Information-theoretic motivation
H(p, q) = -sum over i of p[i] · log(q[i])Cross-entropy H(p, q) measures how 'surprised' you are if you believed q but reality is p. Minimum is achieved when q = p. For next-token prediction, p is the one-hot label (1.0 on the correct token, 0.0 elsewhere); q is the model's predicted distribution.
Simplification with one-hot labels
H(one_hot(c), q) = -log(q[c])All terms in the sum are zero except where p[i]=1. So cross-entropy with a one-hot label is just negative log probability of the correct token. Minimize loss ↔ maximize log-likelihood of the right answer. Standard maximum-likelihood training.
Combined with softmax
loss = -log(softmax(z)[c])
= -z[c] + log(sum over j of exp(z[j]))The log of the softmax denominator is a 'log-sum-exp' (LSE) — well-studied, numerically stable to compute.

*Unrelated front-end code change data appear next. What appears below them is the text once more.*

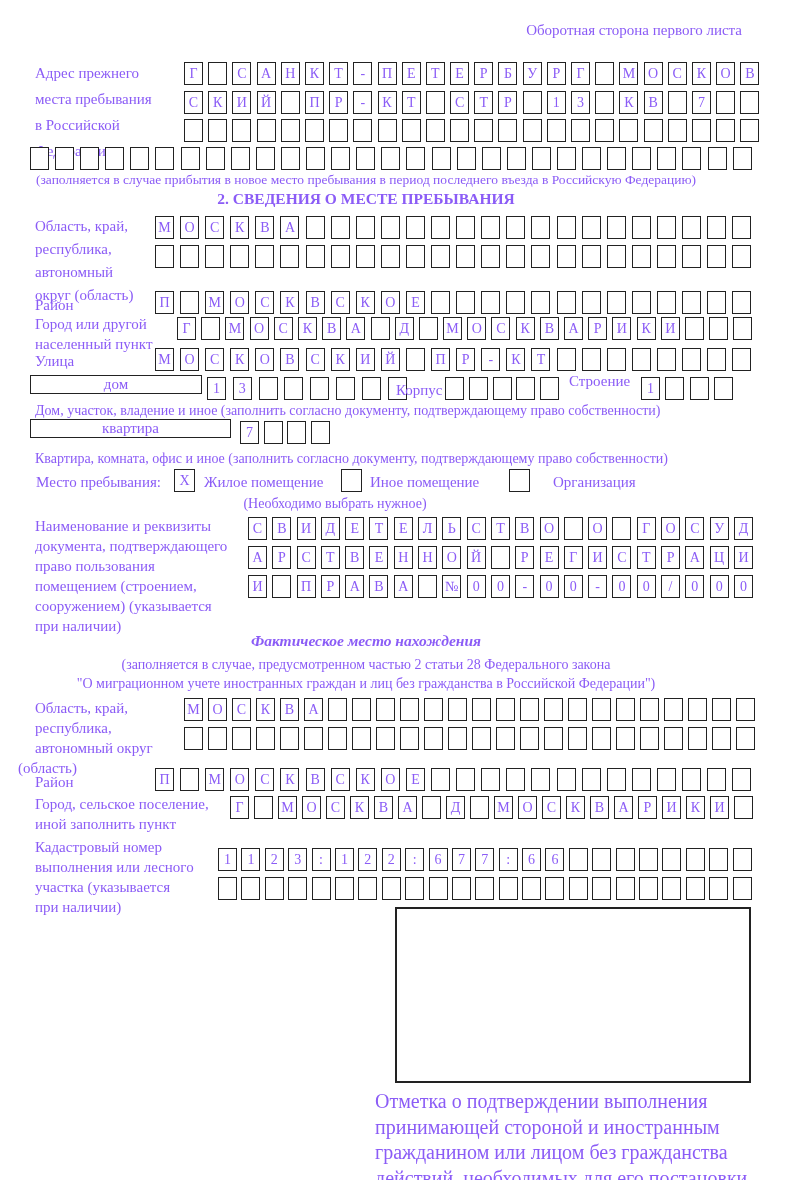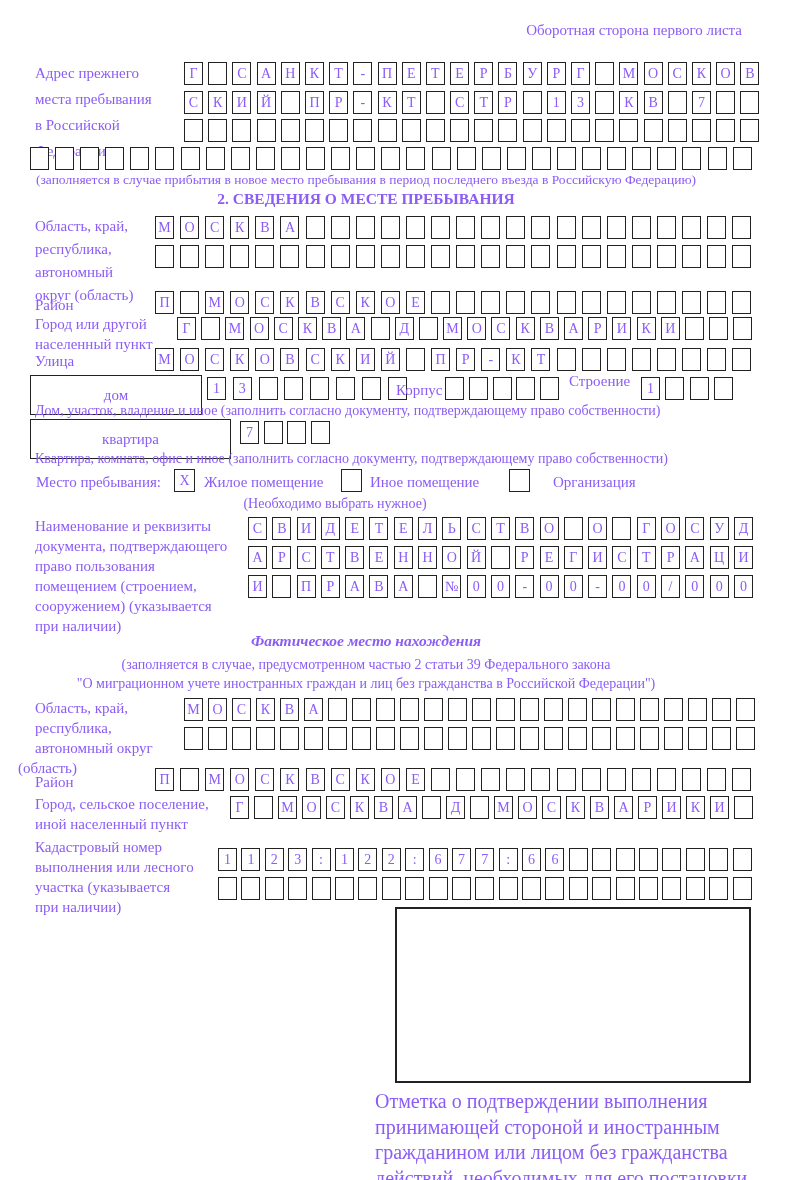"дом" .wbox { height: 40px -> 19px }
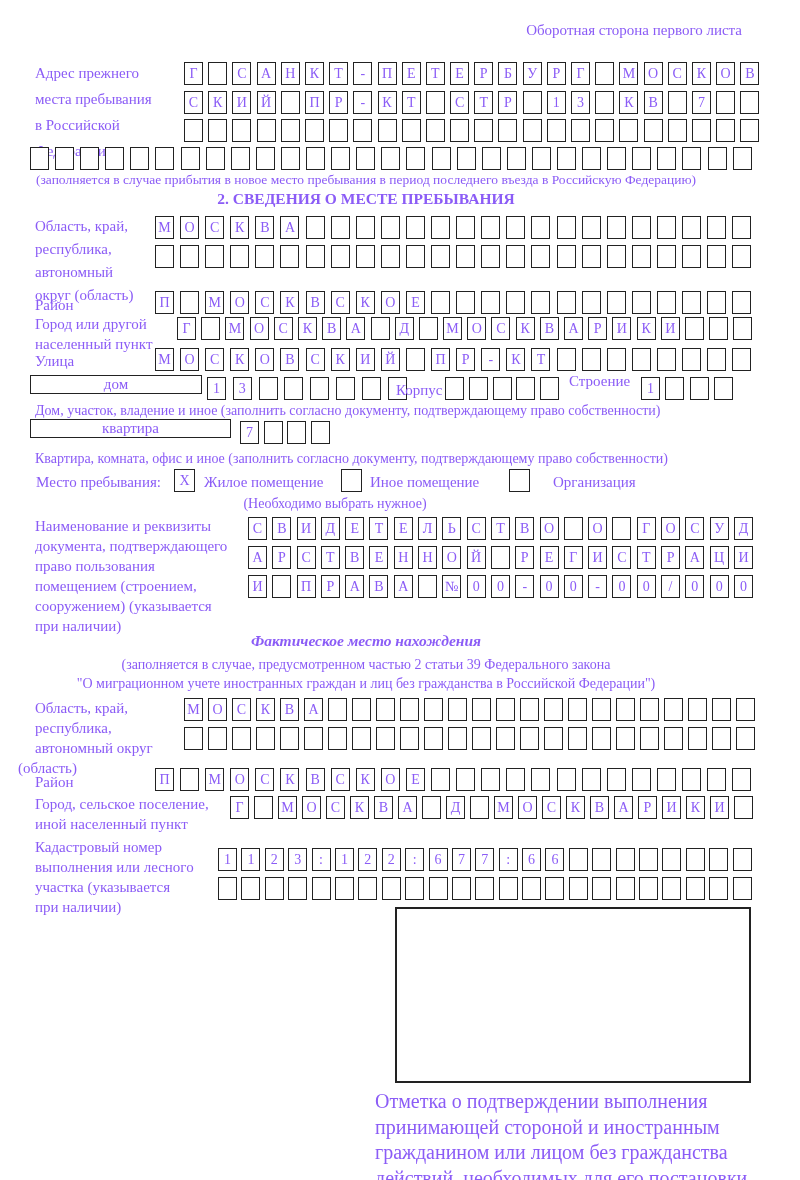"(заполняется в случае, предусмотренном" div.cap { text: 39 -> 28 }
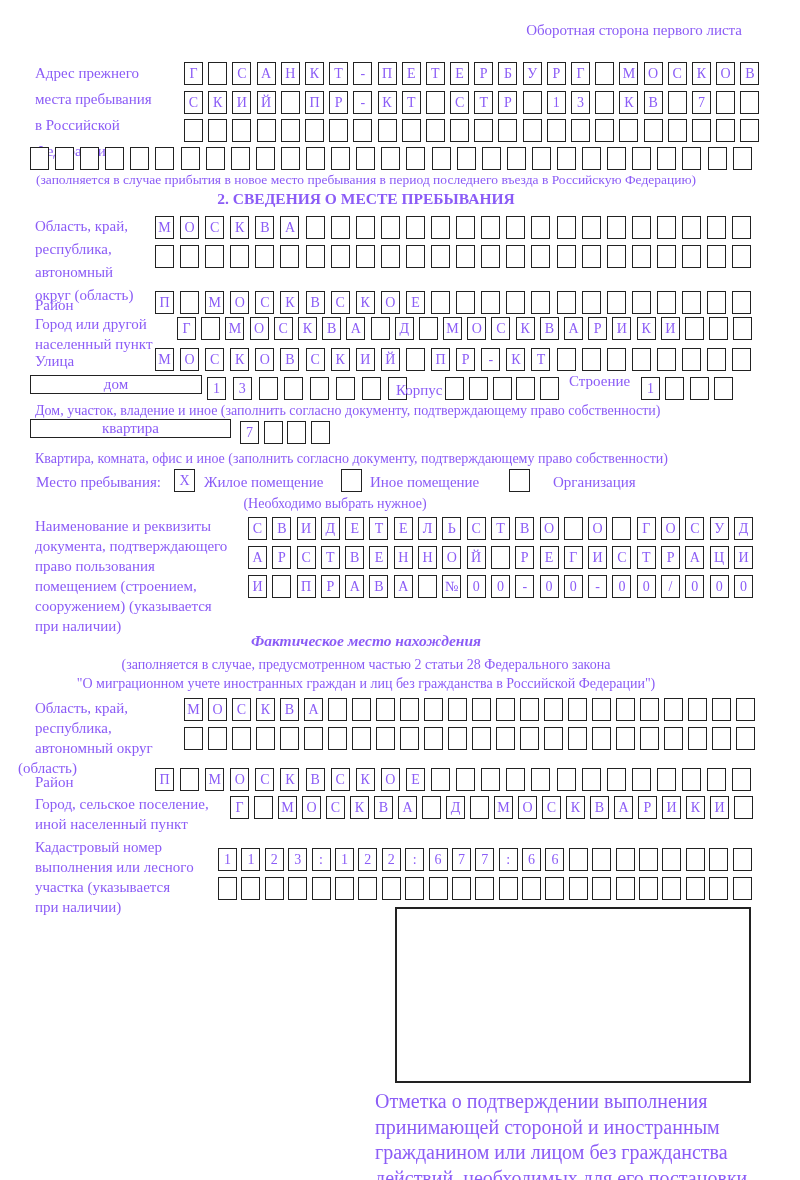"иной населенный пункт" div.lbl { text: населенный -> заполнить }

PyTorch's F.cross_entropy(logits, target) fuses these operations for stability and speed; never compute softmax then log separately.
The miracle gradient
∂loss/∂z[i] = softmax(z)[i] - δ[i, c]The gradient w.r.t. the logits is just predicted_probs minus the one-hot label. Simple, cheap, well-behaved. This is why softmax + cross-entropy is the default for classification — the gradient is the prediction error.
Per-token loss in sequence training
For sequence-level training: compute the loss at every position, average over the sequence (ignoring padding). For a B×N batch with V-token vocab, loss is a single scalar averaging over B·N positions. Gradient backprops through the whole transformer to update all weights.